Distinguish the two kinds of token range.

When collecting tokens there are two kinds of range: - a range relative to the parser's full token stream (which we get when we are parsing); - a range relative to a single AST node's token stream (which we use within `LazyAttrTokenStreamImpl` when replacing tokens). These are currently both represented with `Range<u32>` and it's easy to mix them up -- until now I hadn't properly understood the difference. This commit introduces `ParserRange` and `NodeRange` to distinguish them. This also requires splitting `ReplaceRange` in two, giving the new types `ParserReplacement` and `NodeReplacement`. (These latter two names reduce the overloading of the word "range".) The commit also rewrites some comments to be clearer. The end result is a little more verbose, but much clearer.

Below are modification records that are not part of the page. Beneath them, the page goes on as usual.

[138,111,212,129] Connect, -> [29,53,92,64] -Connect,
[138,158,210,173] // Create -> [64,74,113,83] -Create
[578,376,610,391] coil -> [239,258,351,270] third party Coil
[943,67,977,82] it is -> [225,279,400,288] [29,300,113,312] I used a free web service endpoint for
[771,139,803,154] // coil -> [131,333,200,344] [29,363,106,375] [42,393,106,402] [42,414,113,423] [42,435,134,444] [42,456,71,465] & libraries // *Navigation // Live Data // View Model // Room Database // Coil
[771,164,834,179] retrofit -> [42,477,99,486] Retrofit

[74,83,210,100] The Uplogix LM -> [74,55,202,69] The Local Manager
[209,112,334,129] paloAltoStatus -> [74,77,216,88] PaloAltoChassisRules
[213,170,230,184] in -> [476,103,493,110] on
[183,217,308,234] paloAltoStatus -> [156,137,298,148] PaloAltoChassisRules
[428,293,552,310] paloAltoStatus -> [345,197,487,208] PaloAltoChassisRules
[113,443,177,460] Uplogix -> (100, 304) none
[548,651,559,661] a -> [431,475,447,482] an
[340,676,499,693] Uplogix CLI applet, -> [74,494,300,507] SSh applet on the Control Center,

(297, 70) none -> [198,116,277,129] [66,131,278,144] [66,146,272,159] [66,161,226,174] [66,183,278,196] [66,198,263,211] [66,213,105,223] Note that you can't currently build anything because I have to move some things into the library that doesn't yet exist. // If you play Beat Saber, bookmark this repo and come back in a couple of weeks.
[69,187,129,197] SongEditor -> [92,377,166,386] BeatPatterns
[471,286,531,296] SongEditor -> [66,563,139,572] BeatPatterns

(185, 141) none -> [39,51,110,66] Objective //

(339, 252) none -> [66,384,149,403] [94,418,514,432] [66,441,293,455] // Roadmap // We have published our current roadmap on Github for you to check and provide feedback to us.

author: Nicholas Nethercote <n.nethercote@gmail.com> 2024-08-01 06:44:39 +1000
committer: Nicholas Nethercote <n.nethercote@gmail.com> 2024-08-01 19:30:40 +1000
commit: d1f05fd1848fc68ed89d17f7937e358dacd8aed4 (patch)
tree: 261e4c4a06d275386cbe7a6621a3fd524eea5b4b /compiler/rustc_parse/src/parser/mod.rs
parent: 9d77d17f7127def53c6a3555ae9a6a1f271a8e37 (diff)
download: rust-d1f05fd1848fc68ed89d17f7937e358dacd8aed4.tar.gz
rust-d1f05fd1848fc68ed89d17f7937e358dacd8aed4.zip
1 files changed, 50 insertions, 20 deletions
diff --git a/compiler/rustc_parse/src/parser/mod.rs b/compiler/rustc_parse/src/parser/mod.rs
index 26ee5bfdee4..722fb41cd81 100644
--- a/compiler/rustc_parse/src/parser/mod.rs
+++ b/compiler/rustc_parse/src/parser/mod.rs
@@ -192,24 +192,54 @@ struct ClosureSpans {
     body: Span,
 }
 
-/// Indicates a range of tokens that should be replaced by
-/// the tokens in the provided `AttrsTarget`. This is used in two
-/// places during token collection:
+/// A token range within a `Parser`'s full token stream.
+#[derive(Clone, Debug)]
+struct ParserRange(Range<u32>);
+
+/// A token range within an individual AST node's (lazy) token stream, i.e.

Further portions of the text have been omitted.